__Data records__:
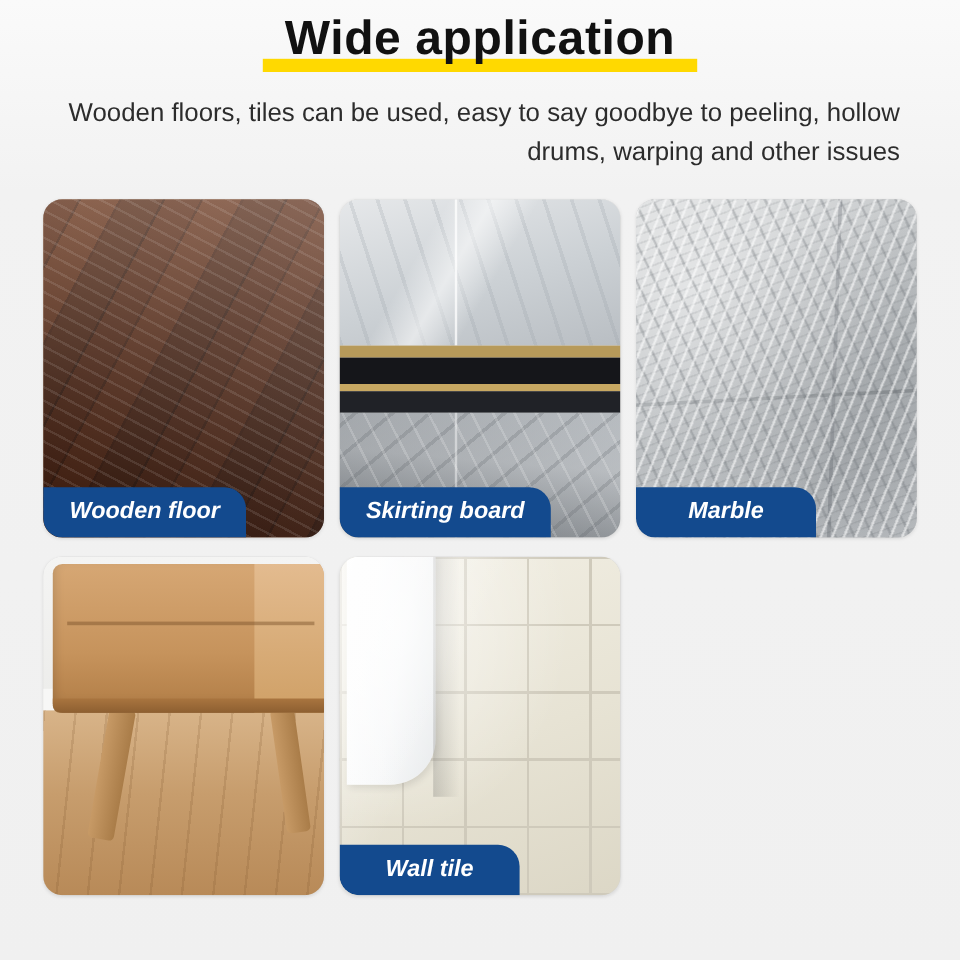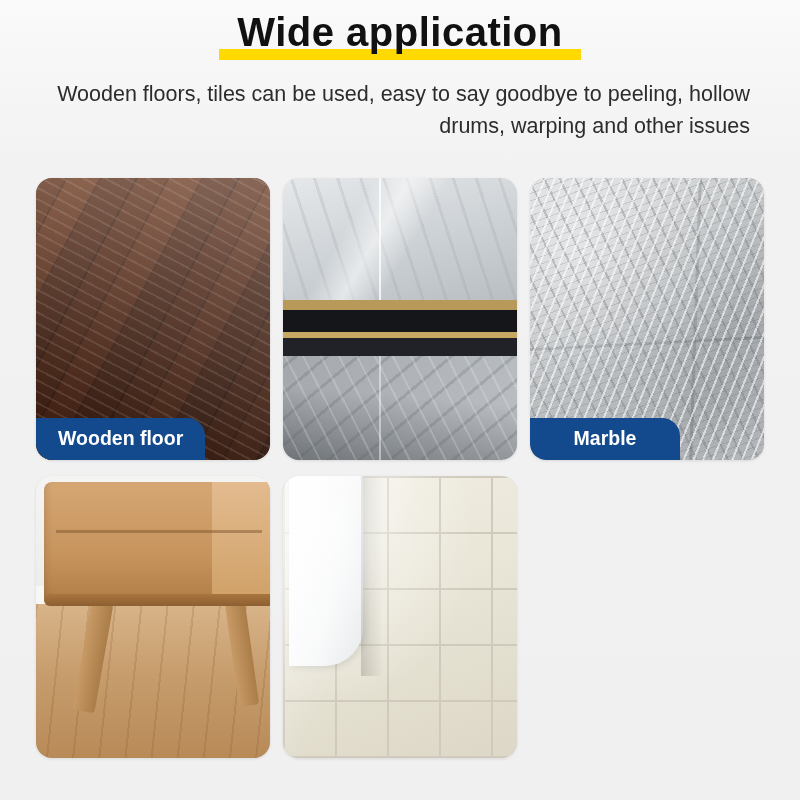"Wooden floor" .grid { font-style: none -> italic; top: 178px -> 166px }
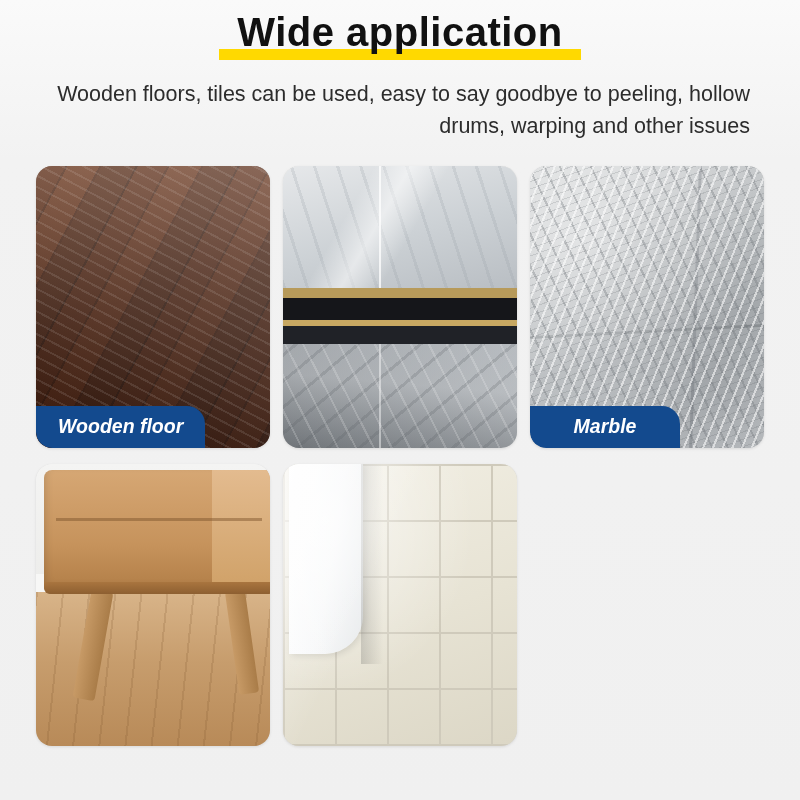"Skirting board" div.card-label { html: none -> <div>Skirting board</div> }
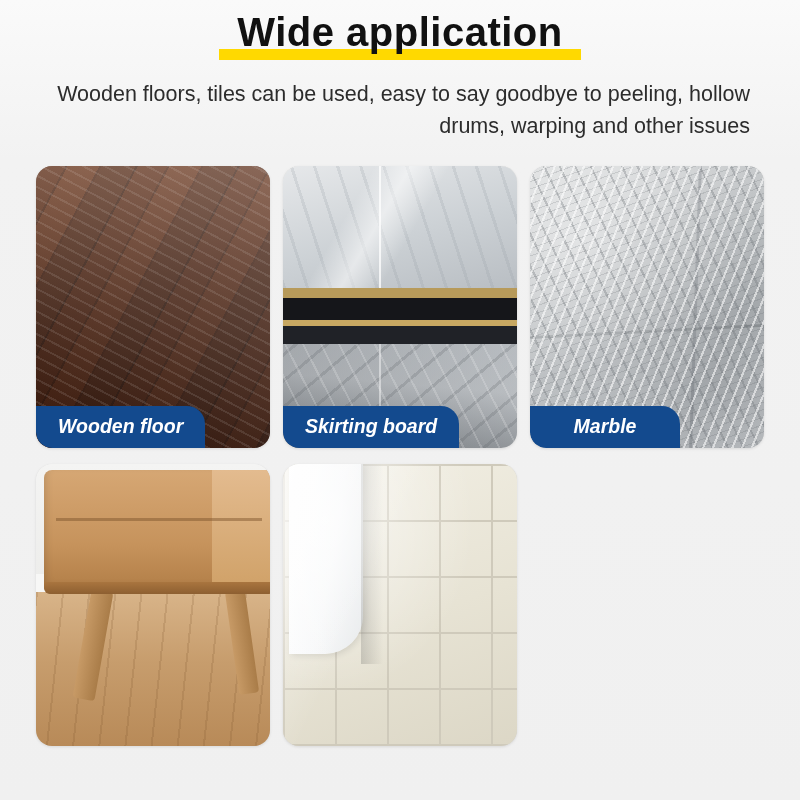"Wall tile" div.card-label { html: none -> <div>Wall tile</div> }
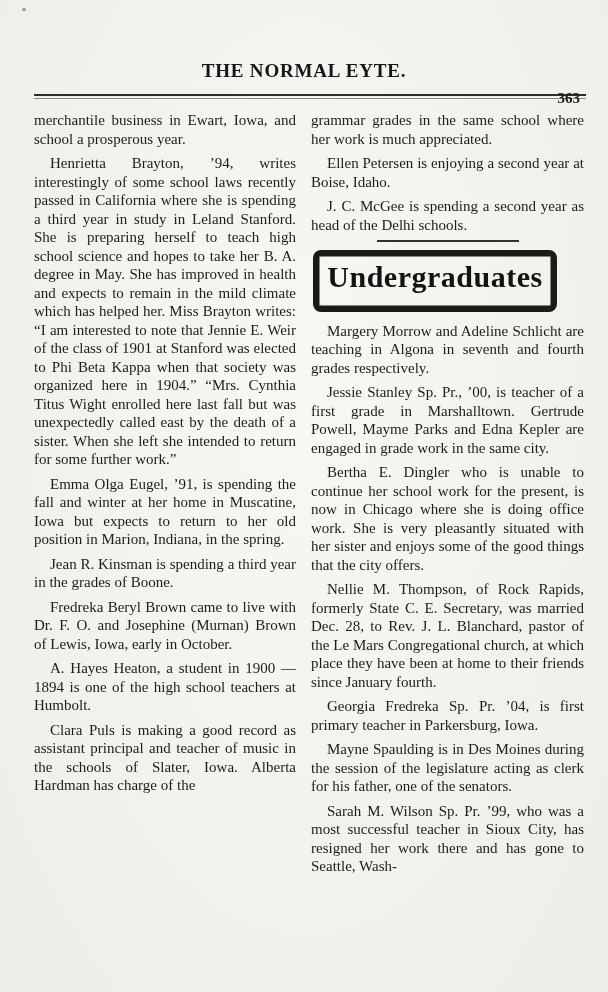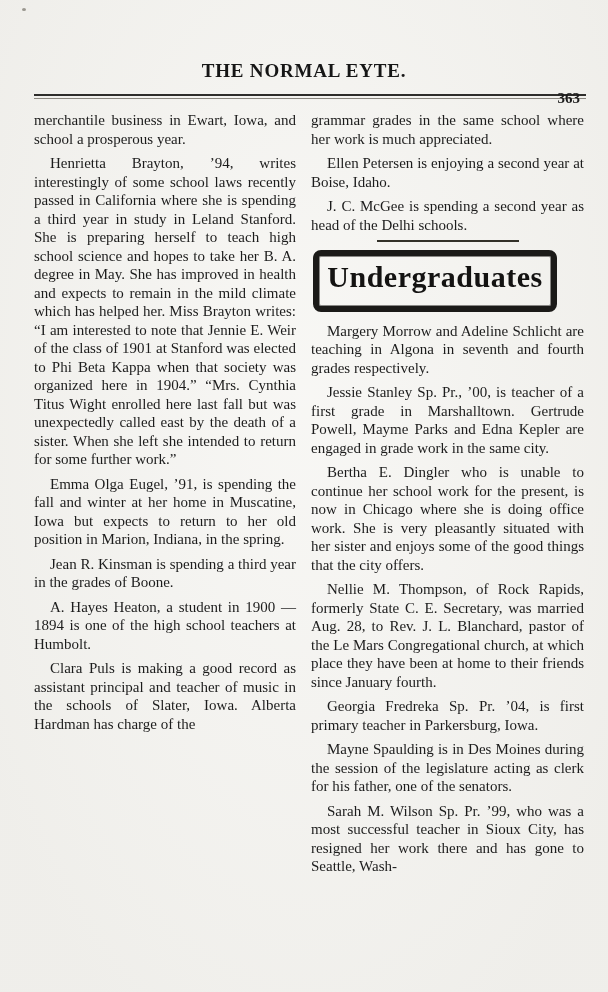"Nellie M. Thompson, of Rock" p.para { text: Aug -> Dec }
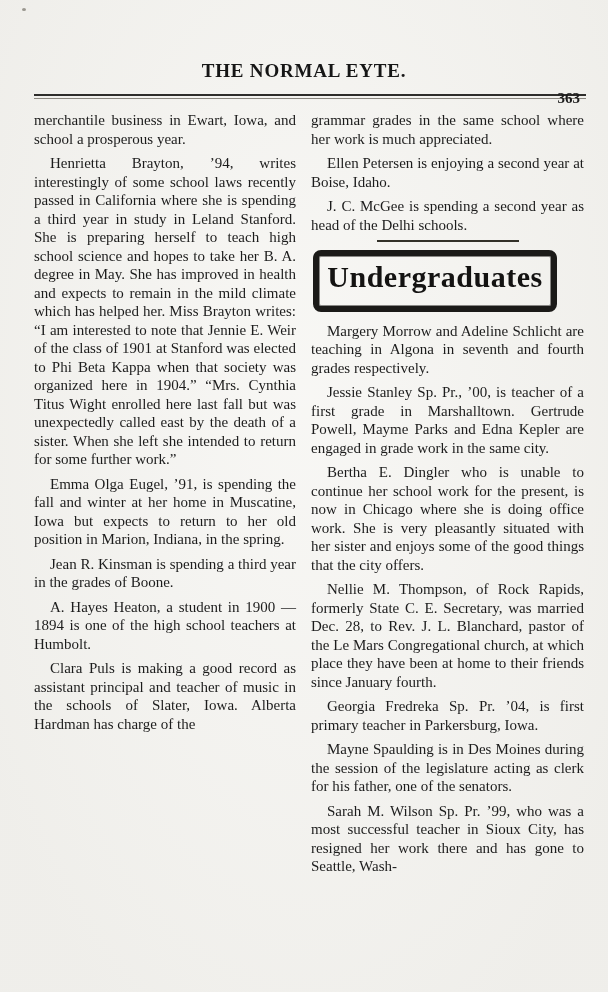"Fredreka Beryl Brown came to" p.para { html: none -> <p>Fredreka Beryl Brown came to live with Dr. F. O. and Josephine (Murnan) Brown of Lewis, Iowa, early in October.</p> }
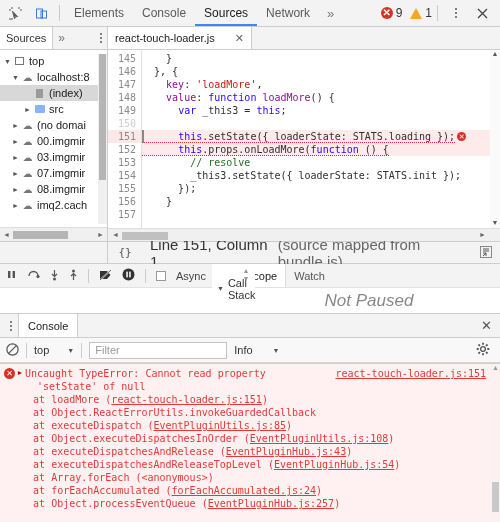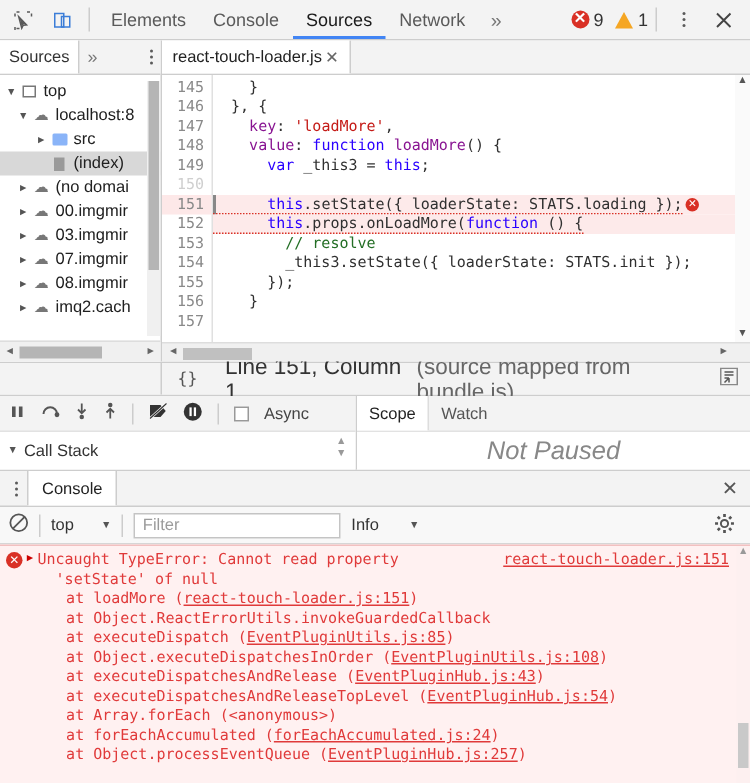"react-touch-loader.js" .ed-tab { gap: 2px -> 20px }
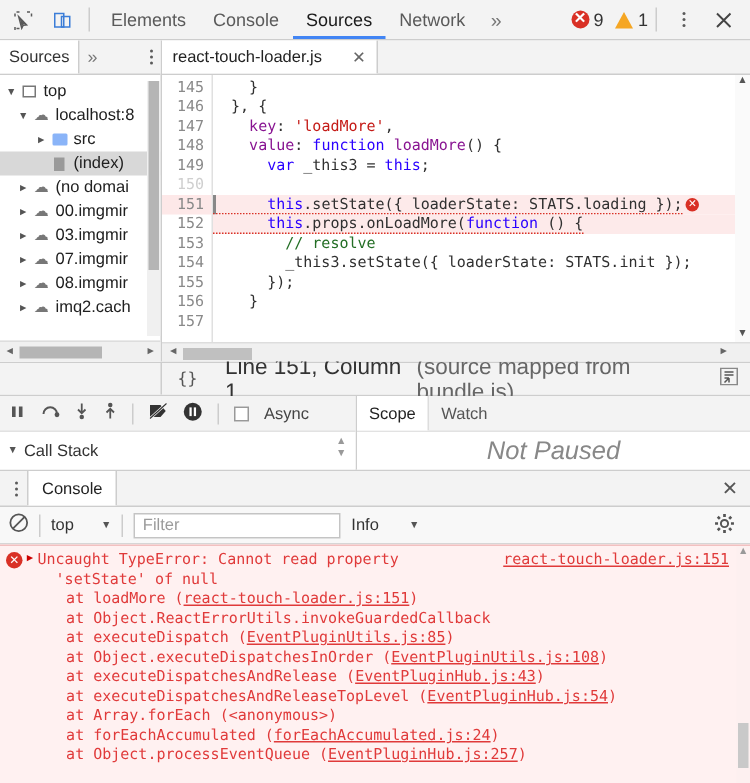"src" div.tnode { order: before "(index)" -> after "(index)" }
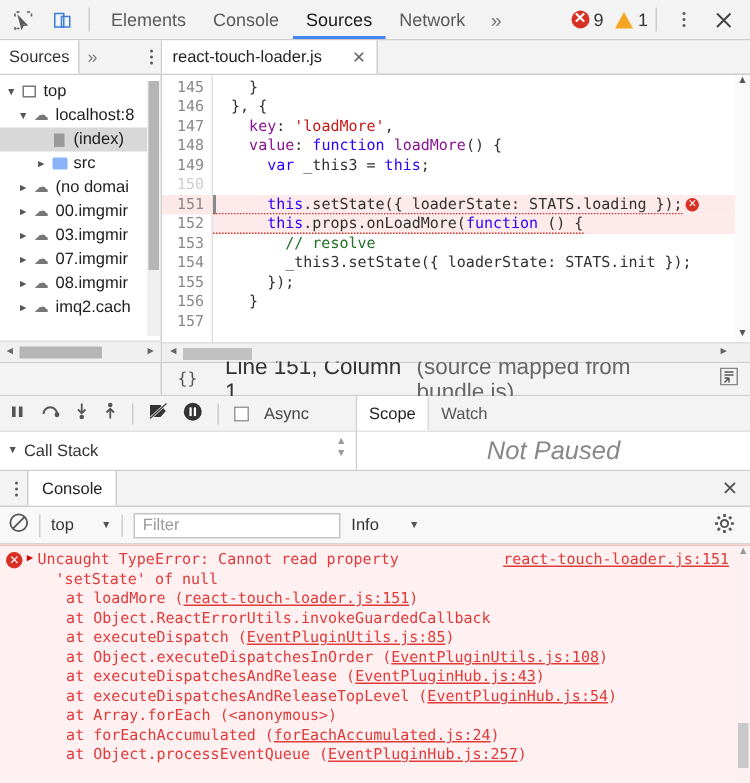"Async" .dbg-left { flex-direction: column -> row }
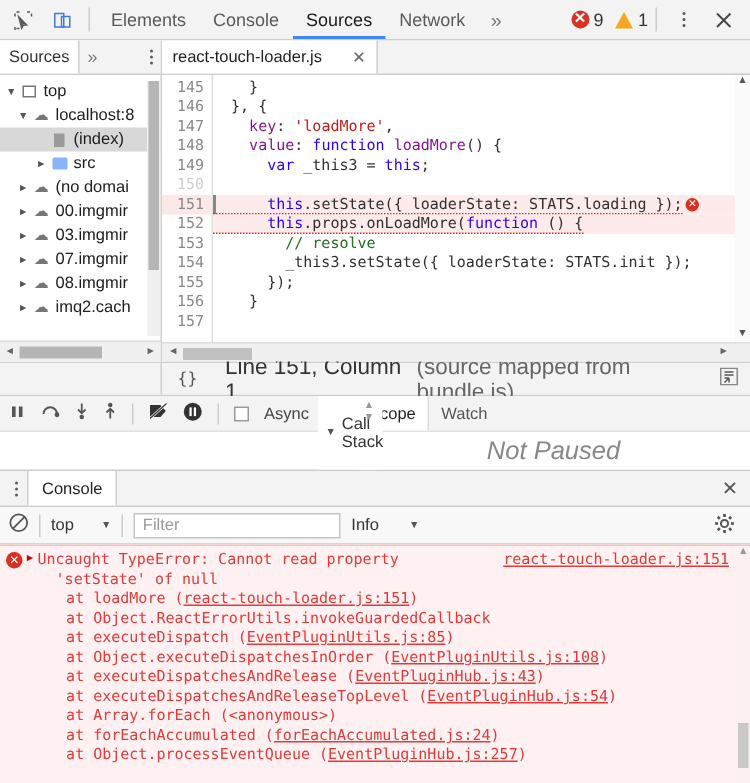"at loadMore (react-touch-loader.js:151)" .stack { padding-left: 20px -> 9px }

__What you have to do__:
Write out exactly the lines from the line holding "none -> <p>Fredreka" through the last line of the records above, inclusive, and nothing more. Leave out the pictures.

__Task result__:
"Fredreka Beryl Brown came to" p.para { html: none -> <p>Fredreka Beryl Brown came to live with Dr. F. O. and Josephine (Murnan) Brown of Lewis, Iowa, early in October.</p> }
"react-touch-loader.js" .ed-tab { gap: 2px -> 20px }
"src" div.tnode { order: before "(index)" -> after "(index)" }
"Async" .dbg-left { flex-direction: column -> row }
"at loadMore (react-touch-loader.js:151)" .stack { padding-left: 20px -> 9px }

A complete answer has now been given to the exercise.